Walk up, not out is a response to the national school walkout that took place on March 18. The response encouraged students, faculty, and parents to walk out of school for 17 minutes to honor the 17 students and faculty members that were shot by Nicolas Cruz at Marjory Stoneman Douglas High School in Parkland, Florida on February 14.

Another national school walkout for high school students has been scheduled for April 20, 2018, on the day of the 19th anniversary of the Columbine shooting. This past Saturday, March 24, the “March For Our Lives,” was organized by the students of Parkland and a few national organizations in Washington, D.C. The march was organized to demand gun control and school safety, as well as to spread awareness about the gun-related issues that our legislators should work harder to eliminate. It was estimated that there were around 200,000 people who attended the march in D.C., and 800 sibling events throughout the United States.

Spreading a message of love and kindness is great, and I’m all for it. In fact, I think we need it now more than ever. However, using this message to oppose the walkout movement that victims of gun violence have organized as a form of demonstration against guns is a form of victim blaming.

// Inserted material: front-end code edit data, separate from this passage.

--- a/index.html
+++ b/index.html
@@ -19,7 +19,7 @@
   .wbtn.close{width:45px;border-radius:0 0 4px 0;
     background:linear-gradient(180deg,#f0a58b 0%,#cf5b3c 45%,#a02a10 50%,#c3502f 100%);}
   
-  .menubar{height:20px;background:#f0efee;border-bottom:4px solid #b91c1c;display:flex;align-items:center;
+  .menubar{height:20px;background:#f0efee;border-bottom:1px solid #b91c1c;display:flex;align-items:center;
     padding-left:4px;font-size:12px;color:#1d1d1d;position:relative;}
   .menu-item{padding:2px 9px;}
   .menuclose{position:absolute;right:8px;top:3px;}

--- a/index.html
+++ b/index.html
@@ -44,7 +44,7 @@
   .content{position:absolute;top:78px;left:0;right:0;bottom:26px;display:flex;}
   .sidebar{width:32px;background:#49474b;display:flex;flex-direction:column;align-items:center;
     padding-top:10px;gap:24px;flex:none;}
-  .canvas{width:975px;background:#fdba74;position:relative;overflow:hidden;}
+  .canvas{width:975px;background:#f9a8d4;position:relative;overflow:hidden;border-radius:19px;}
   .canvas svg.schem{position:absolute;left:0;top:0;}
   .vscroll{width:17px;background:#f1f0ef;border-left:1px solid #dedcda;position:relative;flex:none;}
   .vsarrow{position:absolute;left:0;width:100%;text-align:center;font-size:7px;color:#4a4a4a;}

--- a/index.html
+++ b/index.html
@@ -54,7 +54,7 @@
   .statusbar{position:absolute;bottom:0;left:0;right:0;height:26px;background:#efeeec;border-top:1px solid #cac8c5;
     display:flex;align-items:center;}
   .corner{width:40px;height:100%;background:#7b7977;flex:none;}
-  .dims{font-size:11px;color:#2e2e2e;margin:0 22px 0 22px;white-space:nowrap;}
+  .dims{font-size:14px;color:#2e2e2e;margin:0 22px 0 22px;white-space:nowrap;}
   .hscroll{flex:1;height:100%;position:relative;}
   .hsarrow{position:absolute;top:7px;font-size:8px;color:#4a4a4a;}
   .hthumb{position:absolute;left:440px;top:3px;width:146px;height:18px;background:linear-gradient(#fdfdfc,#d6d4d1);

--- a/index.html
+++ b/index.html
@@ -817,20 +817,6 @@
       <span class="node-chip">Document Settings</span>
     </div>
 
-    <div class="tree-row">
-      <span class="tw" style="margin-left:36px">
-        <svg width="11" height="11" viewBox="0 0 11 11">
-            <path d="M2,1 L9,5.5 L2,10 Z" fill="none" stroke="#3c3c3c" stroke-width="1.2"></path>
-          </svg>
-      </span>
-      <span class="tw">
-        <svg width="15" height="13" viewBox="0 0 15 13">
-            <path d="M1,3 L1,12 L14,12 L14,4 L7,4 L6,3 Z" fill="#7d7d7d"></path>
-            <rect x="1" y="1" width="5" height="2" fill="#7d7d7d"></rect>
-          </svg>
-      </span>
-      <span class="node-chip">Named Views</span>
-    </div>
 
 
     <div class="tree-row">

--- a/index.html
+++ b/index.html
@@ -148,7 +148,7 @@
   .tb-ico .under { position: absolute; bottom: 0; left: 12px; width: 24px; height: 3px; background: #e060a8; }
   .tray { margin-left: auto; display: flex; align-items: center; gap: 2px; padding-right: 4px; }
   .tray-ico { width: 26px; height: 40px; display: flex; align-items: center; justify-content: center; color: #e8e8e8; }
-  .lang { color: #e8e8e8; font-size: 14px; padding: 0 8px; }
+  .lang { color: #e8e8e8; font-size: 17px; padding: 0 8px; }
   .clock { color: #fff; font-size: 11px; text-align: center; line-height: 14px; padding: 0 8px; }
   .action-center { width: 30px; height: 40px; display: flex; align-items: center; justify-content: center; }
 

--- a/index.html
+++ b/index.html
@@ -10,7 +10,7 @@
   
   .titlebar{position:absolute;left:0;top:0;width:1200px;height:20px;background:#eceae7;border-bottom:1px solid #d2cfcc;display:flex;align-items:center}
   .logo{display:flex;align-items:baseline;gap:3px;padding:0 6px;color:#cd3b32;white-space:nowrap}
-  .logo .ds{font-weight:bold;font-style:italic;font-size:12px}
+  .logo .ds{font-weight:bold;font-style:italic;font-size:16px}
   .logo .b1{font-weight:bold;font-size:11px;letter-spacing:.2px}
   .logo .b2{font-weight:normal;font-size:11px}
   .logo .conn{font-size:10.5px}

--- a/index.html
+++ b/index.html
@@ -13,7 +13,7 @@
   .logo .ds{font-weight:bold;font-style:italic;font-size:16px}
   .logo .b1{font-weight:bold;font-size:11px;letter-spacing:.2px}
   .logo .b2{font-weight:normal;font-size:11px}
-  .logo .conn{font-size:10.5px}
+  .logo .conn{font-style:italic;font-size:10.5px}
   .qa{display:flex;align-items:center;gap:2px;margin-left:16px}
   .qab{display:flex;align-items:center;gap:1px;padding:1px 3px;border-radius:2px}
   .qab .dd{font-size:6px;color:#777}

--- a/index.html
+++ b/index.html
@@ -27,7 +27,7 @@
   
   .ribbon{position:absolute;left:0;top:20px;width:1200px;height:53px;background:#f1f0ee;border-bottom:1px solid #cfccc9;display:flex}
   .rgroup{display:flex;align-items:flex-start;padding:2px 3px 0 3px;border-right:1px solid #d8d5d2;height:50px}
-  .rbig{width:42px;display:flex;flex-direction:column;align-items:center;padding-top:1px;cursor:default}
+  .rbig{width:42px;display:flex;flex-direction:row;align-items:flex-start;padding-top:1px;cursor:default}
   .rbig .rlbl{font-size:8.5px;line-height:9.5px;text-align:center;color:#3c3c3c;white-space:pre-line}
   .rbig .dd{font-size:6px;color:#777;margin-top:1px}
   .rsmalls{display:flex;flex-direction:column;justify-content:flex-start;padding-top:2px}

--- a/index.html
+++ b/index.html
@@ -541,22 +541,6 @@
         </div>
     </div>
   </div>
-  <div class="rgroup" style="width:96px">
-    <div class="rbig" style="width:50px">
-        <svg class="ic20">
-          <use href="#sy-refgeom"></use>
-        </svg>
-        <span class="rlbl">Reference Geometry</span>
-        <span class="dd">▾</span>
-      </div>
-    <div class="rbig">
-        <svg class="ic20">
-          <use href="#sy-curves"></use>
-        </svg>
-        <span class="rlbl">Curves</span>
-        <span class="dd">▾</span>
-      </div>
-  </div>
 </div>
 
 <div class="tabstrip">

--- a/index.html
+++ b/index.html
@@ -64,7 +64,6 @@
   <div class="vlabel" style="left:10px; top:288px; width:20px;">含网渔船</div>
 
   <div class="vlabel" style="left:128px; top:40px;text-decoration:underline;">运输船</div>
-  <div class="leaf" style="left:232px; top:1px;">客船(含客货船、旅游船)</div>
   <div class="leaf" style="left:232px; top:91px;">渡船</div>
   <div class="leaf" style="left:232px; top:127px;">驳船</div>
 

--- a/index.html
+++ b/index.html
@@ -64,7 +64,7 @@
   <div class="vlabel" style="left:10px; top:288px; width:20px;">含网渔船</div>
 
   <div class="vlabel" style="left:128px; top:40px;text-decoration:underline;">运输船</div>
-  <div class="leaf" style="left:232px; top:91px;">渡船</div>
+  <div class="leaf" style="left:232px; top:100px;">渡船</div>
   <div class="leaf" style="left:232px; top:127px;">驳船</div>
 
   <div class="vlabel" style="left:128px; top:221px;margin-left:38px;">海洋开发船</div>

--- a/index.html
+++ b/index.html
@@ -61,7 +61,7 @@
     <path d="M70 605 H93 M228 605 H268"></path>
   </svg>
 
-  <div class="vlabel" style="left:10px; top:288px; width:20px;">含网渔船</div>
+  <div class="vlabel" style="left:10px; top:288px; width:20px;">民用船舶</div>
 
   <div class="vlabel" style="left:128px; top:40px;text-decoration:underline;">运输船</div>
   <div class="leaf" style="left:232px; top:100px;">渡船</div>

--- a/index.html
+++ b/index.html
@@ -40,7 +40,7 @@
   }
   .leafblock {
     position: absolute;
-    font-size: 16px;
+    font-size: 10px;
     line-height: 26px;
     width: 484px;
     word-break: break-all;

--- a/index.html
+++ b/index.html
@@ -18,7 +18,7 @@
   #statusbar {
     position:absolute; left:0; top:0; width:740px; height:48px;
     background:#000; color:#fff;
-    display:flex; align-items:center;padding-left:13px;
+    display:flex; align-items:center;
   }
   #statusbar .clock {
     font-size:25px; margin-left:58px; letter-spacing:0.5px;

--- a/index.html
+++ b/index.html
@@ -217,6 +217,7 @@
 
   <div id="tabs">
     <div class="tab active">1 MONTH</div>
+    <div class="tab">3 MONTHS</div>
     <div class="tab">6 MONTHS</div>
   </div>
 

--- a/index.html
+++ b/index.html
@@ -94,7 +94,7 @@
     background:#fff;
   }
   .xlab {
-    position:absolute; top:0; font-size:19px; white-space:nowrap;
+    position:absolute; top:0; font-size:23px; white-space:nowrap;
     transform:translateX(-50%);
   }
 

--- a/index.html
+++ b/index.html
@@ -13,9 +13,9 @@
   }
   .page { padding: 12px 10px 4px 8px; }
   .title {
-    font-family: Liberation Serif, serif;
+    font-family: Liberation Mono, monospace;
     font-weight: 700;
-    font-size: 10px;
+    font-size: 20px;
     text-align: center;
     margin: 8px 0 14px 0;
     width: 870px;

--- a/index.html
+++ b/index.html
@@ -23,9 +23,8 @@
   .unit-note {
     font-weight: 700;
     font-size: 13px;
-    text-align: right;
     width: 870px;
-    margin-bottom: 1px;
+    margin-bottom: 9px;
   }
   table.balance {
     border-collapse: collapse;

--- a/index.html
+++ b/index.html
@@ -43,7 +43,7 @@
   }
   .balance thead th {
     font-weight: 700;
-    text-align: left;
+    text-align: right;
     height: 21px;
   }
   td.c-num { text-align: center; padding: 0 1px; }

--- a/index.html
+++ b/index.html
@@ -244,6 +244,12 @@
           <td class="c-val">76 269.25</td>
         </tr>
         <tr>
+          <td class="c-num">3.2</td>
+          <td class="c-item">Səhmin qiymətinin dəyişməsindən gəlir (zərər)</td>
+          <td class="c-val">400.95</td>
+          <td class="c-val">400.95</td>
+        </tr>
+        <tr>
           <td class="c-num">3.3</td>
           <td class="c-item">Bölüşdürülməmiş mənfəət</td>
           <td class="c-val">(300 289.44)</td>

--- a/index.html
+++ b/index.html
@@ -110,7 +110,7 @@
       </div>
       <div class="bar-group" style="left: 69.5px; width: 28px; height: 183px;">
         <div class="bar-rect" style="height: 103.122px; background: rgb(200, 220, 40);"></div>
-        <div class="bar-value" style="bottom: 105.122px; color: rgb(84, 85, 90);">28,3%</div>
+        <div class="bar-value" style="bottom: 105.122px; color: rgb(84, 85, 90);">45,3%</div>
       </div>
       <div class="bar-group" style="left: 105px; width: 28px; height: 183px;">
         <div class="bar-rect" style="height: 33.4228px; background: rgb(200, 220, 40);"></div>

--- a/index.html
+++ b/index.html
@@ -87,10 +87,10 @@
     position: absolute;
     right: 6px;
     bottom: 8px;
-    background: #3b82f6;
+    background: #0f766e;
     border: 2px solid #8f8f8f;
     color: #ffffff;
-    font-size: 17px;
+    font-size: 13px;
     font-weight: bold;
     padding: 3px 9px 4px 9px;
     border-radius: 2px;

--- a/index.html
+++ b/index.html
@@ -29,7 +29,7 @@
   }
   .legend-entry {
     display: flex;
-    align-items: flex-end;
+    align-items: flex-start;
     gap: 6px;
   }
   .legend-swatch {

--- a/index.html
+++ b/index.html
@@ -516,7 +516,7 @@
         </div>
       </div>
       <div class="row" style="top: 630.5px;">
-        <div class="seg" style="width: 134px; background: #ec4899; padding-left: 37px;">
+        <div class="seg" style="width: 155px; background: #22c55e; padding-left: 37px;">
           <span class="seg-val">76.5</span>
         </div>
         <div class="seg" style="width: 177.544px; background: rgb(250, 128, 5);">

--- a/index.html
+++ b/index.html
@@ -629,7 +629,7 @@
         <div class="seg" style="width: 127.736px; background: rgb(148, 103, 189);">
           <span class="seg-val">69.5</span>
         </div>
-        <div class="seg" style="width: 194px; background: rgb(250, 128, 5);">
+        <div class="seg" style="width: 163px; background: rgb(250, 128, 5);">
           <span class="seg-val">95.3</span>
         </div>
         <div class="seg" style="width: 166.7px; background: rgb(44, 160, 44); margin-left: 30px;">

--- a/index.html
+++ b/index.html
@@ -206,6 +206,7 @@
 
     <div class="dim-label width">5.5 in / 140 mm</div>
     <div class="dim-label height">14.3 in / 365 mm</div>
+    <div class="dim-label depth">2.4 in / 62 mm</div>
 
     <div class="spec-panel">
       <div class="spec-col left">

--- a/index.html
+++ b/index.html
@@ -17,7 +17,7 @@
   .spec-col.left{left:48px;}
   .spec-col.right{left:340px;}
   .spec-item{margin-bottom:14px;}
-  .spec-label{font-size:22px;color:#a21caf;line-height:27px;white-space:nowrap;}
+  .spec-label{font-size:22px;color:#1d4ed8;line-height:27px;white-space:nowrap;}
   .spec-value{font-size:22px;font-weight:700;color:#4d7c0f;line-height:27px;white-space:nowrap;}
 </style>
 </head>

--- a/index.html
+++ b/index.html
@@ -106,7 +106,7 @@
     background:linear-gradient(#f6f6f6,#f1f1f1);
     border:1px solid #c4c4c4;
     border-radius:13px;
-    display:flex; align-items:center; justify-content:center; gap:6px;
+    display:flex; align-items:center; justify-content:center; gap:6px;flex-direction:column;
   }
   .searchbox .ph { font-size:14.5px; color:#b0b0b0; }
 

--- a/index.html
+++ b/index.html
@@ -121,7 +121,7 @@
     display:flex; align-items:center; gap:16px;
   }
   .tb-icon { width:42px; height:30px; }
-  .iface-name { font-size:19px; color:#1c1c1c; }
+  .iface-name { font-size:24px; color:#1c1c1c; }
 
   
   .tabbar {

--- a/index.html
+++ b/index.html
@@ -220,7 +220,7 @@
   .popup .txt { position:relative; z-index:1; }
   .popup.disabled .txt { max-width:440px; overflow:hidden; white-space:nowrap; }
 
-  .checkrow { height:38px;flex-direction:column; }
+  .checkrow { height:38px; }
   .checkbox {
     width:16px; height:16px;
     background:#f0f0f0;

Walk up, not out implies that because students didn’t go out of their way to say “hi,” or include their potential killer in their friend group, they are the ones responsible for the massacre. It also deflects the responsibilities from those who have control over this, like legislators and the NRA. It isn’t the responsibility of children to protect themselves. Being nice and not bullying others should always be something we teach children, but never teach this message to imply that being nice to an abuser will eliminate the impending consequences for not being nice enough. That’s like telling a victim of domestic violence to be nicer to their abuser if they don’t want to get beaten again. It doesn’t actually solve the problem and it spreads a toxic message to victims of all kinds of abuse.

Marissa Rosado, a junior at the University of New Haven, disagrees with the walkout movement because she feels as though students who aren’t involved with the movement for personal reasons will just take advantage of not having to be in school.

“I have my younger brother’s friends on Snapchat and when I look at their snaps, I seem them walking out on that day making jokes and saying, ‘oh we’re out of school, let’s go to McDonald’s,’” said Rosado. “I feel like kids are just using it as a way to get out of school.”

While it is unfortunate that there are students who are abusing the movement, there are many more students across the nation who feel very strongly about fixing the gun violence in our country. I think you can walk up and walk out. Walk up to someone and be nice to them. But also walk out to make a statement and honor the victims of gun violence.